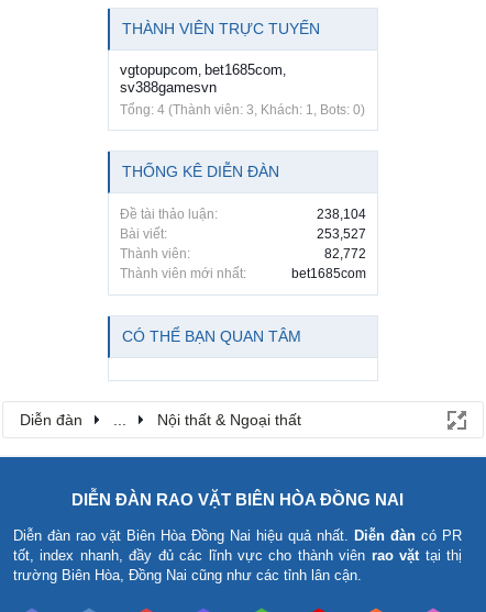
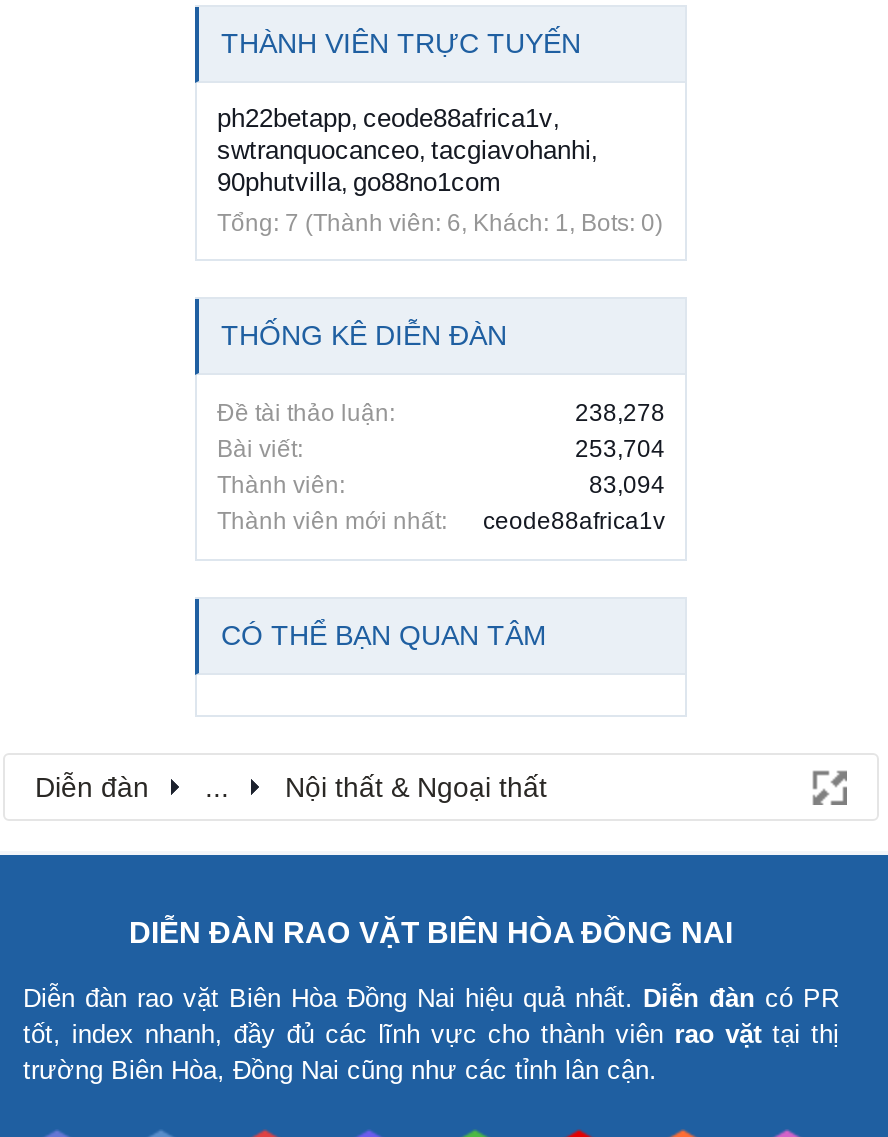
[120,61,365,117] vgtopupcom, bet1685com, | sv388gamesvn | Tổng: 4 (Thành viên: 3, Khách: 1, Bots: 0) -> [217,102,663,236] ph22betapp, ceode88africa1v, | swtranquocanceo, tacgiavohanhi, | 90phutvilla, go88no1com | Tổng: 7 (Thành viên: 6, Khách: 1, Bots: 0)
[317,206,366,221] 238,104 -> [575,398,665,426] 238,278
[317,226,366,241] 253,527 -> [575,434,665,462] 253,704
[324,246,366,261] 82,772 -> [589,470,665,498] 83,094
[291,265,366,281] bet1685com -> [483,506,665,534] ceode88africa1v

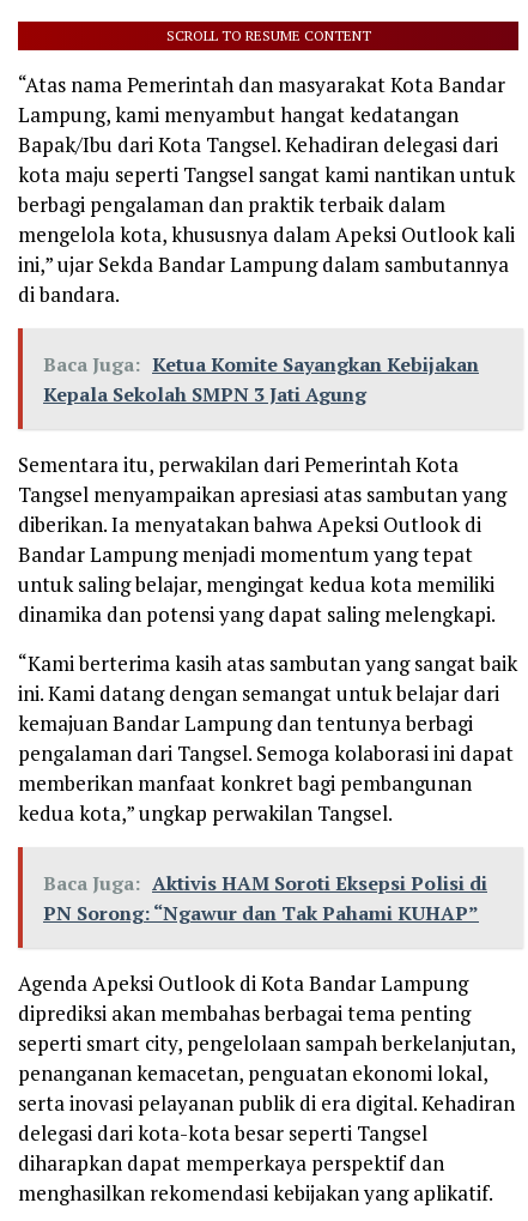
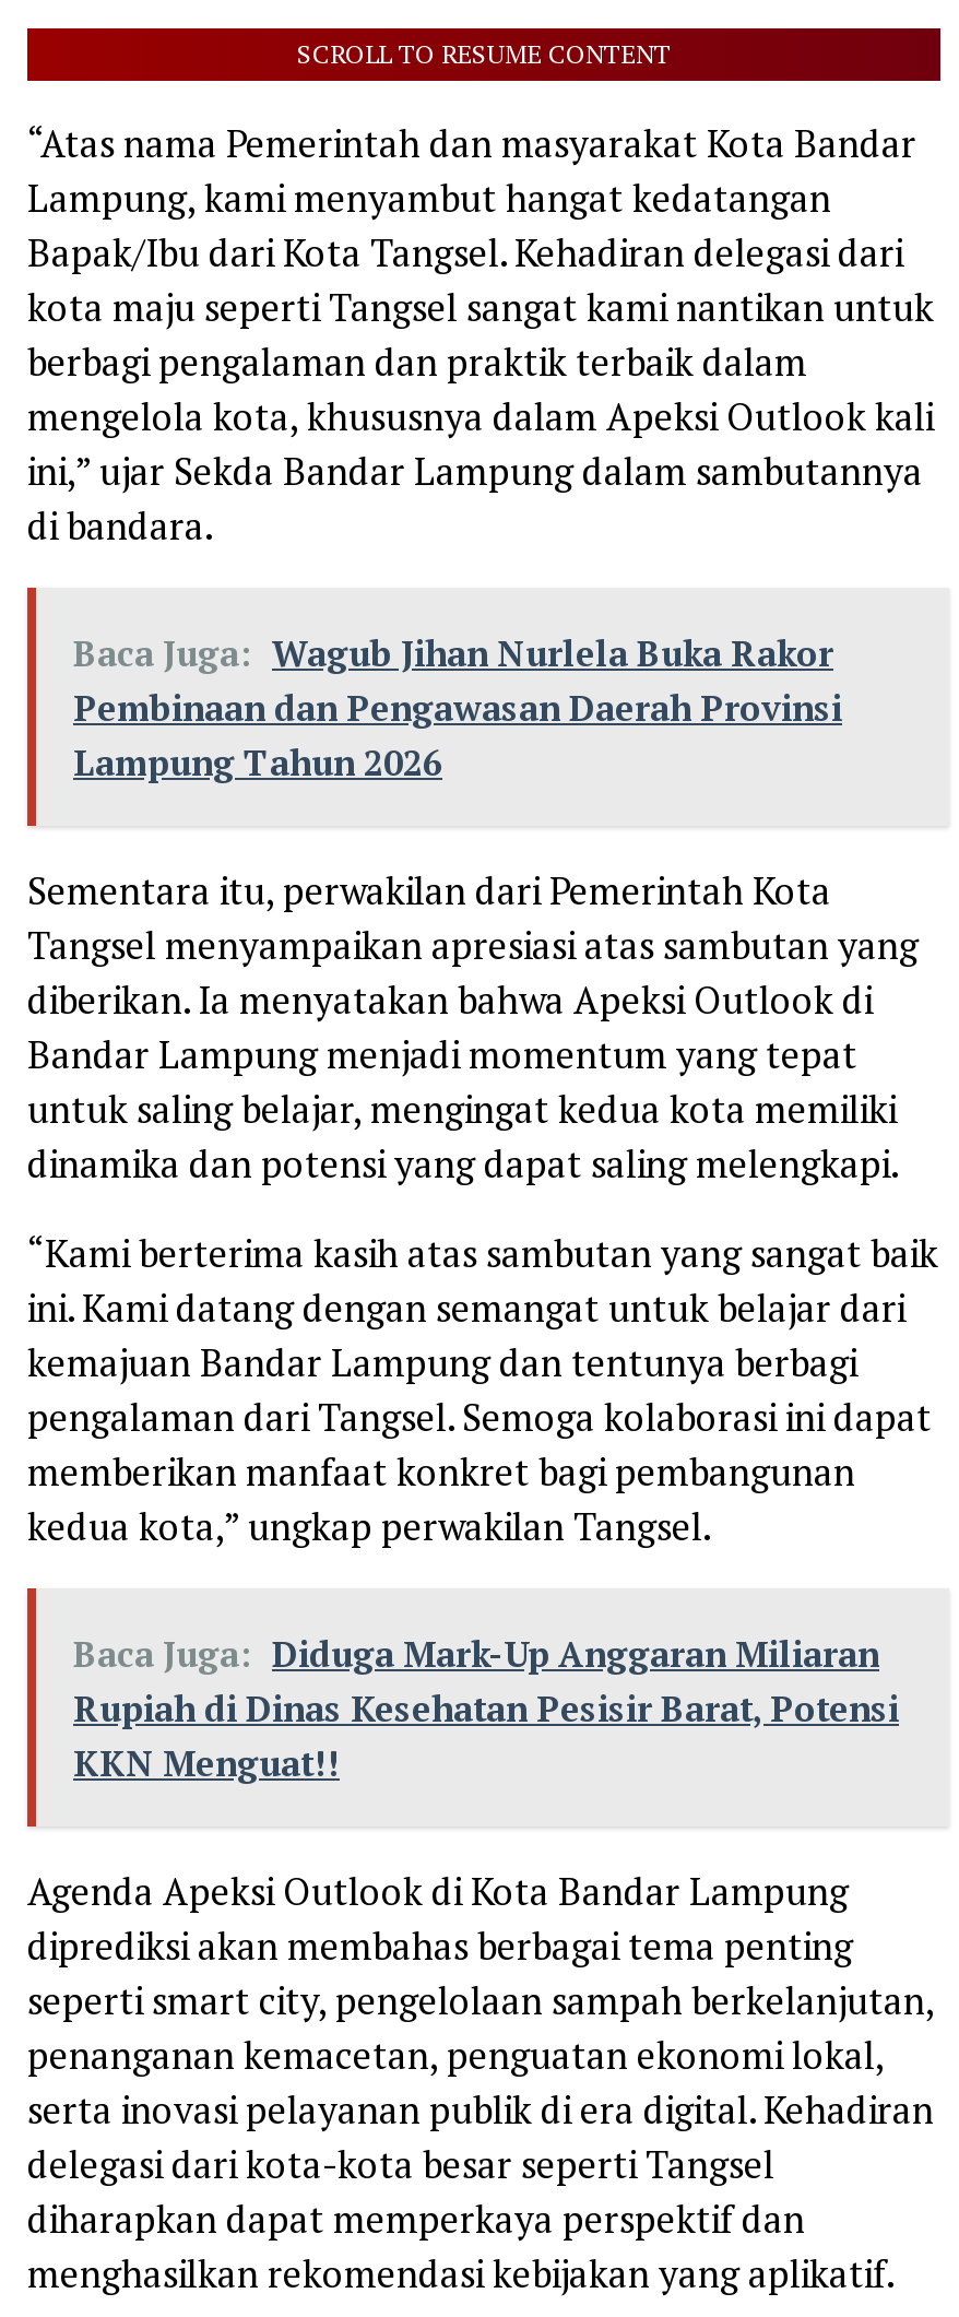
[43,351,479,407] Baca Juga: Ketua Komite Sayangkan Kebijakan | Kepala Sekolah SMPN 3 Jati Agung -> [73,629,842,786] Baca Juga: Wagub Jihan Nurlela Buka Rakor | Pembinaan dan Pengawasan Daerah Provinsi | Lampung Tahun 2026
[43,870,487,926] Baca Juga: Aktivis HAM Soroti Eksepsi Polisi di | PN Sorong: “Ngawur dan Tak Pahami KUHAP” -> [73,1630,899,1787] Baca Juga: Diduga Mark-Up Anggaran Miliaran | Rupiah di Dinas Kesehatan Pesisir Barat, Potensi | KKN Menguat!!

::::

TASK ITEM: Find the line that contains "[291,265,366,281] bet1685com ->", then write out that line and each one after it, exactly and with nothing else, through the end of the entries above, without the pictures.

SOLUTION TO THIS PROBLEM:
[291,265,366,281] bet1685com -> [483,506,665,534] ceode88africa1v

[43,351,479,407] Baca Juga: Ketua Komite Sayangkan Kebijakan | Kepala Sekolah SMPN 3 Jati Agung -> [73,629,842,786] Baca Juga: Wagub Jihan Nurlela Buka Rakor | Pembinaan dan Pengawasan Daerah Provinsi | Lampung Tahun 2026
[43,870,487,926] Baca Juga: Aktivis HAM Soroti Eksepsi Polisi di | PN Sorong: “Ngawur dan Tak Pahami KUHAP” -> [73,1630,899,1787] Baca Juga: Diduga Mark-Up Anggaran Miliaran | Rupiah di Dinas Kesehatan Pesisir Barat, Potensi | KKN Menguat!!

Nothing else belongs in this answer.